▶ **EXERCISE AIM**: Write out every line below that includes the word "object".

▶ **GIVEN DATA**:
^^^^^^^^^^^^^^^^

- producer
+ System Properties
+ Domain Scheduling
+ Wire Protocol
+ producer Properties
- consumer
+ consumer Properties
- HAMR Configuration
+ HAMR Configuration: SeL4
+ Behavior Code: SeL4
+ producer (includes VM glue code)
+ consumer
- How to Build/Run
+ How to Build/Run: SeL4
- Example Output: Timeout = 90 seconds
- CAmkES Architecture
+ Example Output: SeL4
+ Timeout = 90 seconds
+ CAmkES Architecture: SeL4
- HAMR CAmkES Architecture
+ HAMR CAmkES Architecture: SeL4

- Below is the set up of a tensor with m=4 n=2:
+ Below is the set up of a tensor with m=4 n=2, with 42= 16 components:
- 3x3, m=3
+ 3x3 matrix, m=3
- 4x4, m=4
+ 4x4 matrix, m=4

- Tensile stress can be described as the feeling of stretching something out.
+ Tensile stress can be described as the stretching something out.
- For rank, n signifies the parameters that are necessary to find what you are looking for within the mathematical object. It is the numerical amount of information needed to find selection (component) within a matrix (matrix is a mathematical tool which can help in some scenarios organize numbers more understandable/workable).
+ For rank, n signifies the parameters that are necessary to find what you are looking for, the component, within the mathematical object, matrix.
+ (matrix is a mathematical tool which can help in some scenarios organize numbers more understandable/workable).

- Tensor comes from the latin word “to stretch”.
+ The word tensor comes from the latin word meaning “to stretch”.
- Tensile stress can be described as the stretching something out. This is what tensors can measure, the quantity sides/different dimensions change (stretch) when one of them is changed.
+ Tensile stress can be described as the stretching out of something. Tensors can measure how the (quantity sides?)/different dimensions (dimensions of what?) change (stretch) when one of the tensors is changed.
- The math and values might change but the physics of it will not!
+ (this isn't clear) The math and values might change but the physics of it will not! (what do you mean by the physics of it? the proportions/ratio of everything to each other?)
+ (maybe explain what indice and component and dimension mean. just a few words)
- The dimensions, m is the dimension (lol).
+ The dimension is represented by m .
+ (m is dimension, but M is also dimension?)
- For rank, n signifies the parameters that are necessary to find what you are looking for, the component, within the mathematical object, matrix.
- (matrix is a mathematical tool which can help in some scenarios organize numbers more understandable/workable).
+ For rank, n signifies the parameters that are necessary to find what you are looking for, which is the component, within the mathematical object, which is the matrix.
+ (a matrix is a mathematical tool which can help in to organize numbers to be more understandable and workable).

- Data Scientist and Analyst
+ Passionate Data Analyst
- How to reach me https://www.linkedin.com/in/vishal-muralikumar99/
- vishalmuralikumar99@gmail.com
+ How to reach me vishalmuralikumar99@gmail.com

^^^^^^^^^^^^^^^^

▶ **ANSWER SECTION**:
- For rank, n signifies the parameters that are necessary to find what you are looking for within the mathematical object. It is the numerical amount of information needed to find selection (component) within a matrix (matrix is a mathematical tool which can help in some scenarios organize numbers more understandable/workable).
+ For rank, n signifies the parameters that are necessary to find what you are looking for, the component, within the mathematical object, matrix.
- For rank, n signifies the parameters that are necessary to find what you are looking for, the component, within the mathematical object, matrix.
+ For rank, n signifies the parameters that are necessary to find what you are looking for, which is the component, within the mathematical object, which is the matrix.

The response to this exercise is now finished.